Oui, cela a d’abord été un succès populaire. Sur le paramètre de la fréquentation, on est proche de 1983. Et avec un niveau de sécurité conforme aux exigences que l’on peut avoir en France. Et sur le paramètre de la communication, jamais Lourdes n’aurait pu se payer une publicité pareille ! Et aussi, la fréquentation a été plus soutenue pour la suite de la saison : on n’avait pas connu des mois d’octobre, de novembre et de décembre aussi fréquentés depuis cinq ou six ans. Lourdes est condamnée au succès. Les dix années qui ont suivi 1983 avaient été très bonnes.

* Comment jugez-vous la coopération avec les services de l’Etat pendant la préparation de l’événement ?

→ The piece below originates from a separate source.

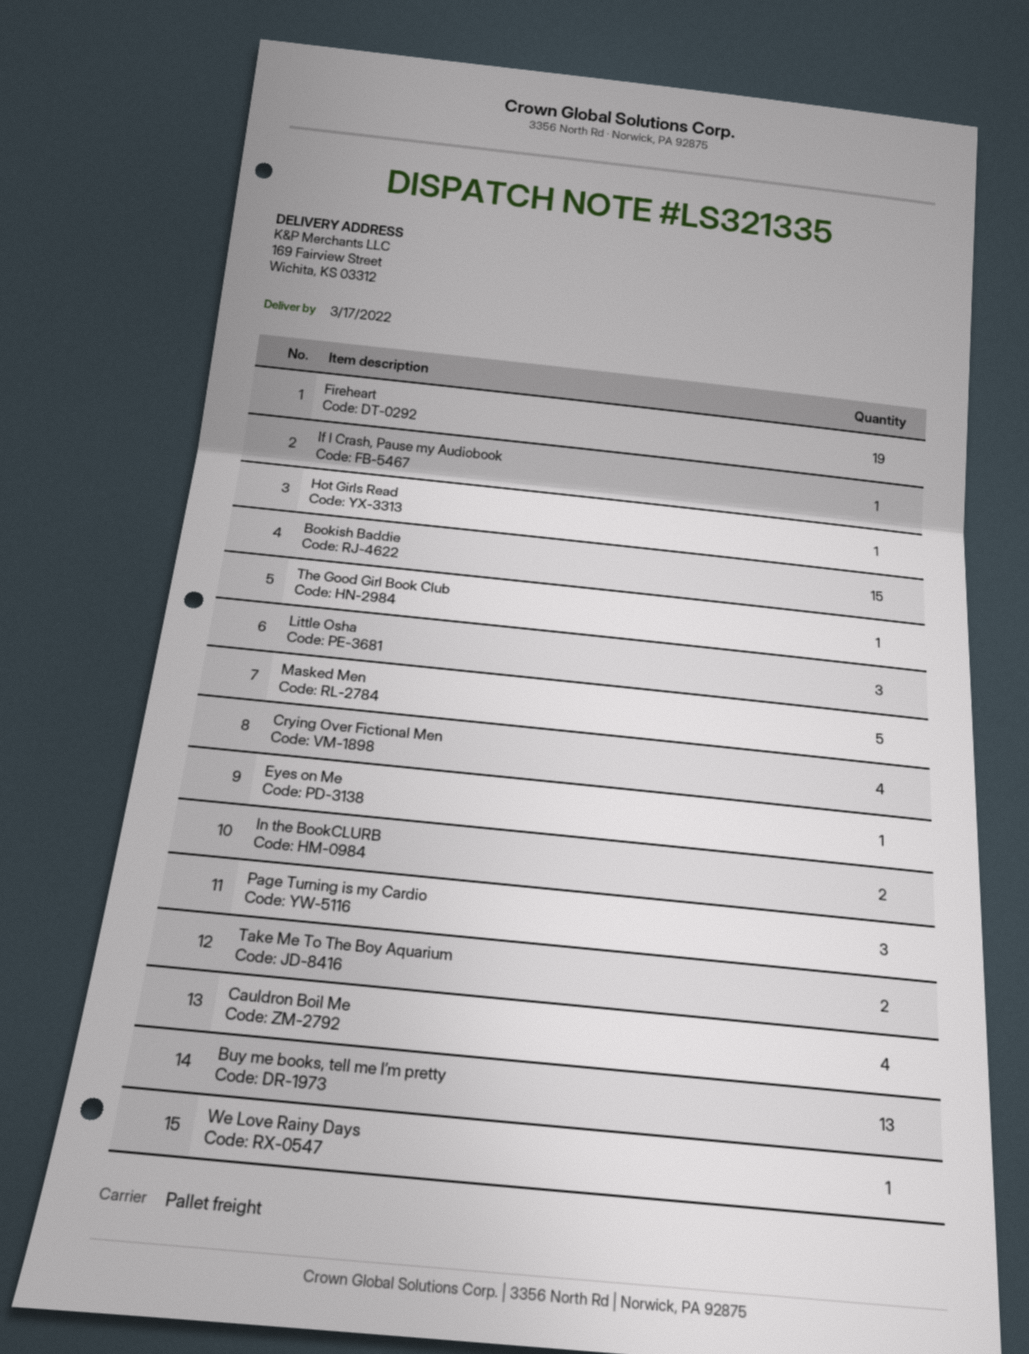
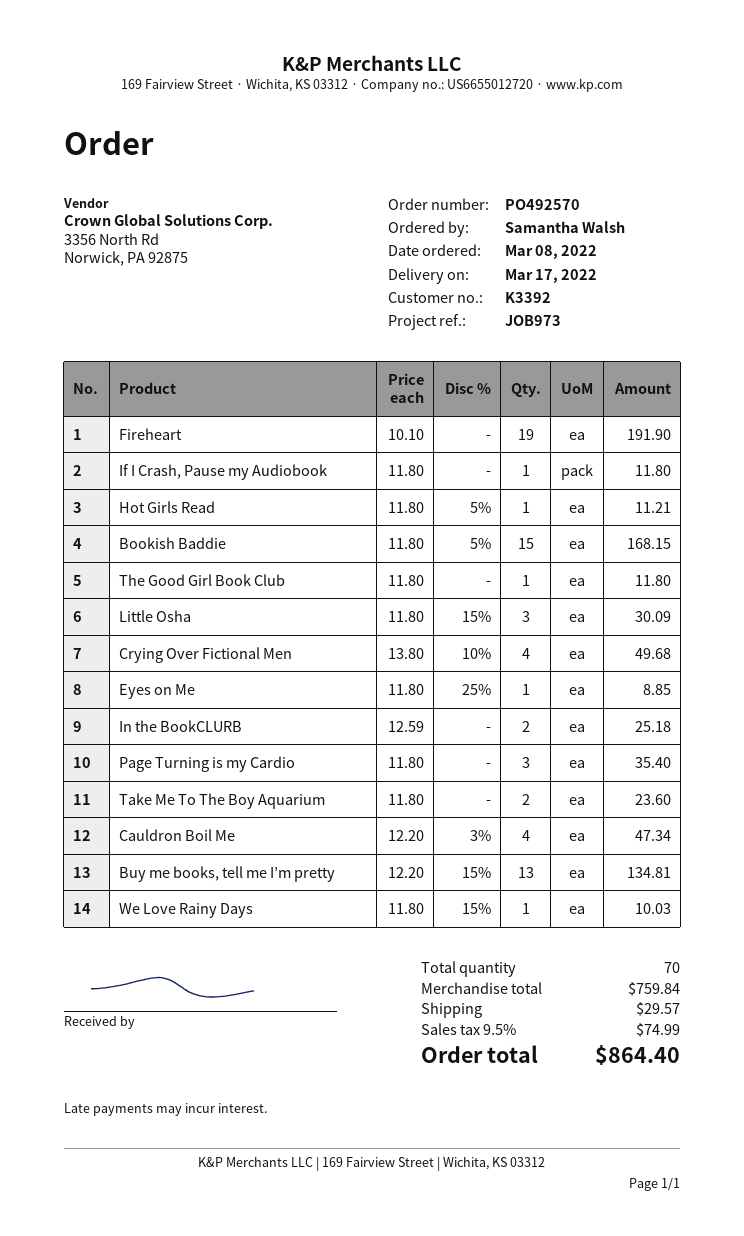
Masked Men: 5 -> none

Tout a été empreint d’une grande sérénité et d’une grande efficacité. La preuve…Beaucoup de lettres après coup signalent que l’ambiance n’a jamais été pesante. On note que par rapport à 1983, il y avait moins de personnel sur place. L’information sur le dispositif a pourtant été meilleure qu’en 1983. Les services de l’Etat n’ont pas été trop exigeants, ils ont déchargé la Ville de 90% du problème.

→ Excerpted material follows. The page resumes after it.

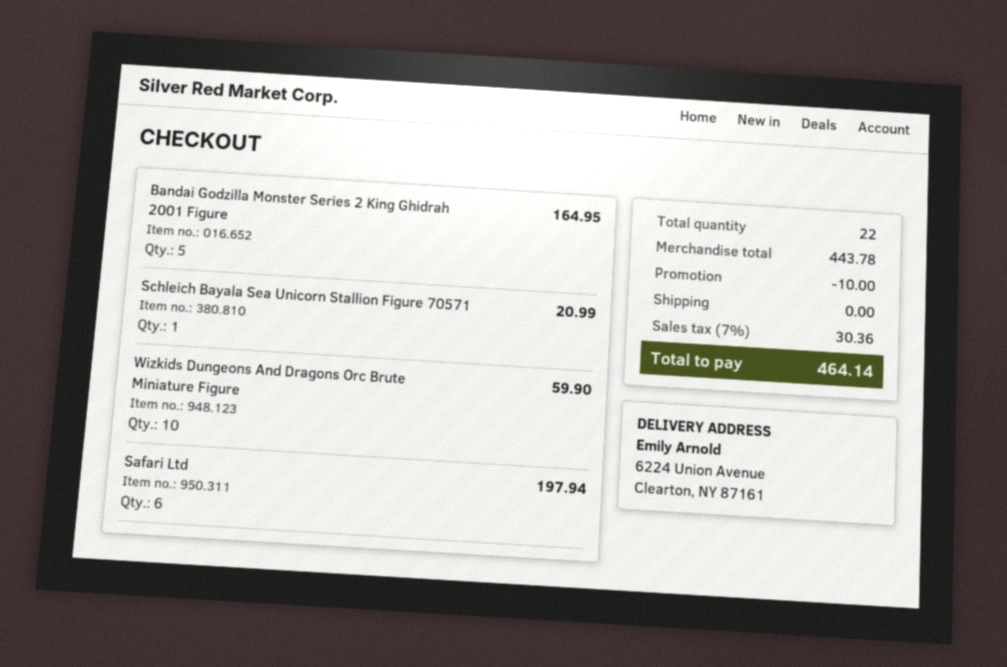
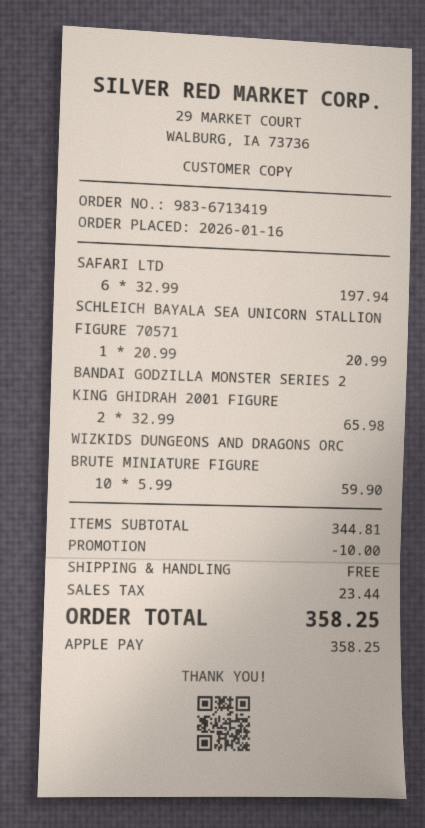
Bandai Godzilla Monster Series 2 King Ghidrah 2001 Figure: 5 for 164.95 -> 2 for 65.98
subtotal: 443.78 -> 344.81
tax: 30.36 -> 23.44
total: 464.14 -> 358.25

* Qu’est-ce qu’un tel événement peut apporter, d’un point de vue symbolique ? Est-il un exemple pour le prochain centenaire de la laïcité, en montrant que si l’Etat n’assure plus le service public du culte, il assure pleinement le service public de la sécurité ?
Il montre que Lourdes peut être un lieu de fraternité, au sens républicain. Il montre effectivement que l’on peut gérer sereinement la cohabitation entre Etat et religions.